The Guide for Information Technology Management Regarding Personal Data Protection of the Industrial Business Sector in Thailand
Faculty of Business Administration, King Mongkut’s University of Technology North Bangkok, Thailand.
Faculty of Business Administration, King Mongkut’s University of Technology North Bangkok, Thailand.
Faculty of Business Administration, King Mongkut’s University of Technology North Bangkok, Thailand.
Abstract
The Personal Data Protection Act 2019 (PDPA) is a statute that governs the protection of personal data, making it crucial for the industrial business sector to adhere to the law and establish effective guidelines. This research aims to investigate the approaches for managing personal data protection in the industrial business sector through qualitative and quantitative research methods. The qualitative research included In-Depth Interviews with nine experts, as well as Focus Group Discussions with 11 qualified specialists. The quantitative study involved a survey of 500 executives within the industrial business sector, with the data analysed using descriptive, inferential, and multivariate statistics.
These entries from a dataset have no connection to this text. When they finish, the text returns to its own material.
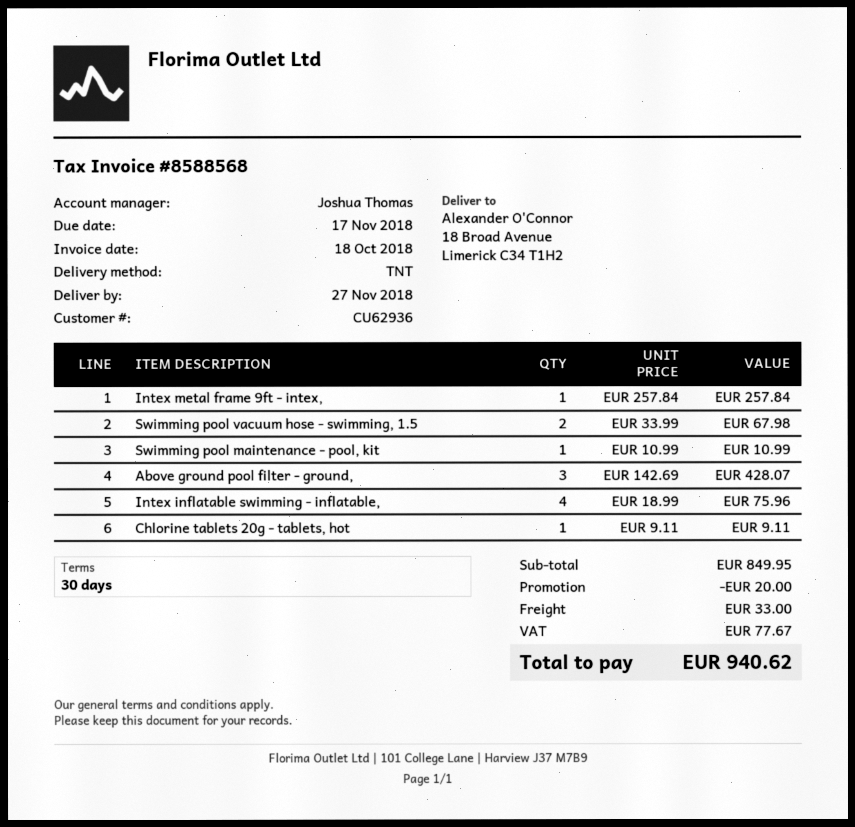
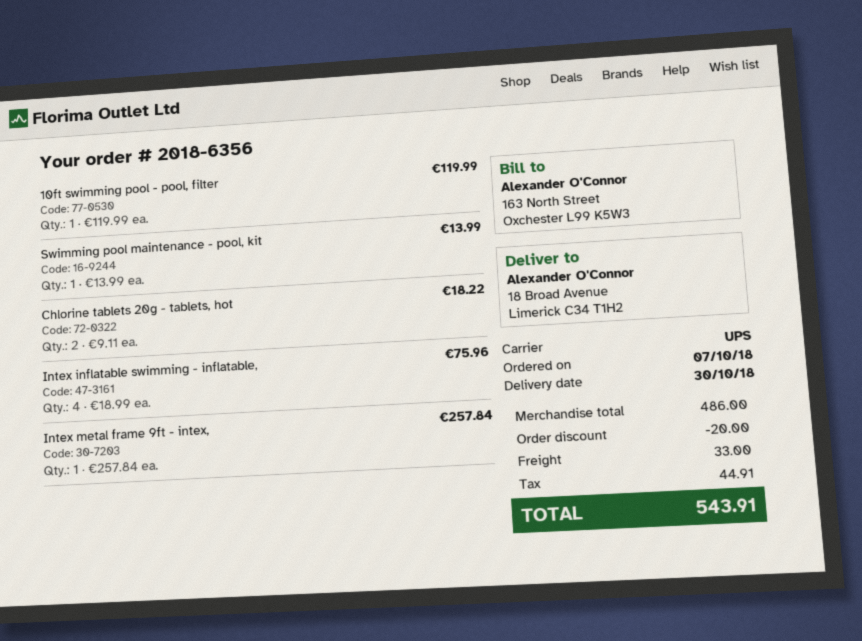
delivery date: 2018-11-27 -> 2018-10-30
shipping method: TNT -> UPS
Swimming pool vacuum hose - swimming, 1.5: 2 x 33.99 = 67.98 -> none
Swimming pool maintenance - pool, kit: 1 x 10.99 = 10.99 -> 1 x 13.99 = 13.99
Above ground pool filter - ground,: 3 x 142.69 = 428.07 -> none
Chlorine tablets 20g - tablets, hot: 1 x 9.11 = 9.11 -> 2 x 9.11 = 18.22
10ft swimming pool - pool, filter: none -> 1 x 119.99 = 119.99
subtotal: 849.95 -> 486.00
tax: 77.67 -> 44.91
total: 940.62 -> 543.91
The findings revealed that the Guidelines for Information Technology Management concerning Personal Data Protection in the Industrial Business Sector in Thailand comprise four key aspects, ranked according to their mean levels of importance as follows: 1) Laws and Governance (X̄ = 4.20), 2) Audit and Evaluation (X̄ = 4.19), 3) Internal Control (X̄ = 4.16), and 4) Organisational Support (X̄ = 4.15). The most significant aspects identified within each category were: understanding the legal standards associated with the Personal Data Protection Act, establishing regular audits and monitoring of personal data storage in accordance with legal standards, developing guidelines for managing personal data security systems, and collaborating with leading external technology organisations such as Microsoft to assess the security of information systems. The hypothesis test results indicated that executives from different industrial business sectors, including Manufacturing and Services, consistently recognised a statistically significant level at 0.05. The analysis of the Structural Equation Model (SEM) demonstrated that the model met the assessment criteria and aligned with the empirical data. The assessed values for the chi-square probability, relative chi-square, goodness-of-fit index, and root mean square error of approximation were 0.188, 1.096, 0.965, and 0.014, respectively.